▶ [Try it]:
Return each line of the records below in which the string "align" turns up.

(Web document revisions)
□ □ □ □ □ □ □

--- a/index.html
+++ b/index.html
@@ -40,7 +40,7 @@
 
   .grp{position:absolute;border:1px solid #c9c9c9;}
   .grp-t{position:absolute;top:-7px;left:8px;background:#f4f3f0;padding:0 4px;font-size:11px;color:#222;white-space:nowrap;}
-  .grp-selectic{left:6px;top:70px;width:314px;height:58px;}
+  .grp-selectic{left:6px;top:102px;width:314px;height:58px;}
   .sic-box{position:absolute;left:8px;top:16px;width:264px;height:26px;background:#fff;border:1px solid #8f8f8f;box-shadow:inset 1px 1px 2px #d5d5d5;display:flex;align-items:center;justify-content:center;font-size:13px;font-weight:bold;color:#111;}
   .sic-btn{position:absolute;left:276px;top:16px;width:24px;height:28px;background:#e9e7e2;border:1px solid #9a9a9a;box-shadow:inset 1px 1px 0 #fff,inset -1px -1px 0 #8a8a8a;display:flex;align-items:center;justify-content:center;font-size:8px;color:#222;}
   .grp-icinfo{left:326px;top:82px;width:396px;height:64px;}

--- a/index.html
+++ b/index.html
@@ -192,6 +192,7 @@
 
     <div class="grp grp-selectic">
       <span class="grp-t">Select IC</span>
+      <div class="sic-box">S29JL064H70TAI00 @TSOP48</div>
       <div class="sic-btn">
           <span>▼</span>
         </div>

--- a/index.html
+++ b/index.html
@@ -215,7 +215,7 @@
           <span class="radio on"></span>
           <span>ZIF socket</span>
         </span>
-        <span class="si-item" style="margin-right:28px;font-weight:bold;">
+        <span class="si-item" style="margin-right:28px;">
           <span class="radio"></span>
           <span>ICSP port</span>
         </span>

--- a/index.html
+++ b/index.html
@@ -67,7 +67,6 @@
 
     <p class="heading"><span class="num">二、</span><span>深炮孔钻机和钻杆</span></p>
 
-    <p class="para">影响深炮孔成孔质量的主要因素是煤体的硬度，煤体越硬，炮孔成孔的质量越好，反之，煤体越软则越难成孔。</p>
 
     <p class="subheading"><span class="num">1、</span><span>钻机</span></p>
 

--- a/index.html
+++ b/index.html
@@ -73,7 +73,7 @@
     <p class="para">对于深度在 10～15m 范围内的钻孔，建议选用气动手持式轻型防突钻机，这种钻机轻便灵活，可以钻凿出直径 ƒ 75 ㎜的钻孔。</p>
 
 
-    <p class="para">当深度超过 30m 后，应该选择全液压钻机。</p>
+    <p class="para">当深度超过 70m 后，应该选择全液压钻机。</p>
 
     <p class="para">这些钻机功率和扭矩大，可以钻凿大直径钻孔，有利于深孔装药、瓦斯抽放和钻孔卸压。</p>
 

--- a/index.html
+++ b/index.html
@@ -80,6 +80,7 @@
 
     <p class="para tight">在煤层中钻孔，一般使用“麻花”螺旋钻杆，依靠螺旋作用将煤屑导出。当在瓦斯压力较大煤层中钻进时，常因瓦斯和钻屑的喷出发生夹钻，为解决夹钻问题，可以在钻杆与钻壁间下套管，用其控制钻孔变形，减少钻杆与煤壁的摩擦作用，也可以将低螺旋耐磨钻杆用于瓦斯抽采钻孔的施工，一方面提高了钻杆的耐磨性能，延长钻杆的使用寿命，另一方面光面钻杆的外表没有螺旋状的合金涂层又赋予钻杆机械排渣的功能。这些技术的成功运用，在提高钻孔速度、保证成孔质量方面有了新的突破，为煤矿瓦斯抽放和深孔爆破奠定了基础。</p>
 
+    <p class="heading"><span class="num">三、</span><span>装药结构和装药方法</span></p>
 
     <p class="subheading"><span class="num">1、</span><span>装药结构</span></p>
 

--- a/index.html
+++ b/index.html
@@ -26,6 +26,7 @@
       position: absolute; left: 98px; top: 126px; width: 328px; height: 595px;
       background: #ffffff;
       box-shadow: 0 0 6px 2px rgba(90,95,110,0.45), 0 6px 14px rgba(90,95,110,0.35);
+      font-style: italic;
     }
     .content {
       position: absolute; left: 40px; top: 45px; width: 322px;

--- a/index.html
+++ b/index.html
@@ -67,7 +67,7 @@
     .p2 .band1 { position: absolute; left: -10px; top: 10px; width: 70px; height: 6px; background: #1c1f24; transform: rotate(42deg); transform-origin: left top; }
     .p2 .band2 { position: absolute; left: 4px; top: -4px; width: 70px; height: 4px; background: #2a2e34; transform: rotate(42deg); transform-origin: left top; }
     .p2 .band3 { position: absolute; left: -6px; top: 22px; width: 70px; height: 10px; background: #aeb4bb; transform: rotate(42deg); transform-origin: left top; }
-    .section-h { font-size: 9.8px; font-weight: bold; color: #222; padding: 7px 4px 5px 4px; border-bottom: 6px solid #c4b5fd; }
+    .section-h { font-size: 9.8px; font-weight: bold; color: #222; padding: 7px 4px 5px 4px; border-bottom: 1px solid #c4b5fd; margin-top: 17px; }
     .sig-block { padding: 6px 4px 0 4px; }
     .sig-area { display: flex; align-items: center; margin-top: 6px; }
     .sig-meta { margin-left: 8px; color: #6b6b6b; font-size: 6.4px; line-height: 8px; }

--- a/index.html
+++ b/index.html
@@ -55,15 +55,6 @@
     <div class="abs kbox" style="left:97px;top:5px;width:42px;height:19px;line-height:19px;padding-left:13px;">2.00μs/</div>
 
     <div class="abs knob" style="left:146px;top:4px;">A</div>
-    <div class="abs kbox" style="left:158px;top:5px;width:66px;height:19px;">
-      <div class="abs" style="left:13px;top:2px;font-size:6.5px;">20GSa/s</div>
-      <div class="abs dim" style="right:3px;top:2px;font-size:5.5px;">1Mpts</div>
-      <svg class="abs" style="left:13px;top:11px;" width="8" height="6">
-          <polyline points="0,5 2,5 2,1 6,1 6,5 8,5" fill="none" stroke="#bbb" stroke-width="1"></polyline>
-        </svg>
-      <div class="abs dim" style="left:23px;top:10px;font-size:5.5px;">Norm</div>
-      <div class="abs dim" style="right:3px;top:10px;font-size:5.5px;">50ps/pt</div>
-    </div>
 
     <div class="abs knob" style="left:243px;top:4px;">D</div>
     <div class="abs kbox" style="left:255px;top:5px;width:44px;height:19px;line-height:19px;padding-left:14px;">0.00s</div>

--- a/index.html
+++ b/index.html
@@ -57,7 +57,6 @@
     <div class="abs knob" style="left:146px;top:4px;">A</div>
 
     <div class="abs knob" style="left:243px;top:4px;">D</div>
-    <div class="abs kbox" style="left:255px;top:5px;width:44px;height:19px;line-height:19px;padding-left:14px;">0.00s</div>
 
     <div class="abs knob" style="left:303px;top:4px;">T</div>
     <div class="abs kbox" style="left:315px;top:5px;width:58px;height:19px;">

□ □ □ □ □ □ □

▶ [Response box]:
   .sic-box{position:absolute;left:8px;top:16px;width:264px;height:26px;background:#fff;border:1px solid #8f8f8f;box-shadow:inset 1px 1px 2px #d5d5d5;display:flex;align-items:center;justify-content:center;font-size:13px;font-weight:bold;color:#111;}
   .sic-btn{position:absolute;left:276px;top:16px;width:24px;height:28px;background:#e9e7e2;border:1px solid #9a9a9a;box-shadow:inset 1px 1px 0 #fff,inset -1px -1px 0 #8a8a8a;display:flex;align-items:center;justify-content:center;font-size:8px;color:#222;}
     .sig-area { display: flex; align-items: center; margin-top: 6px; }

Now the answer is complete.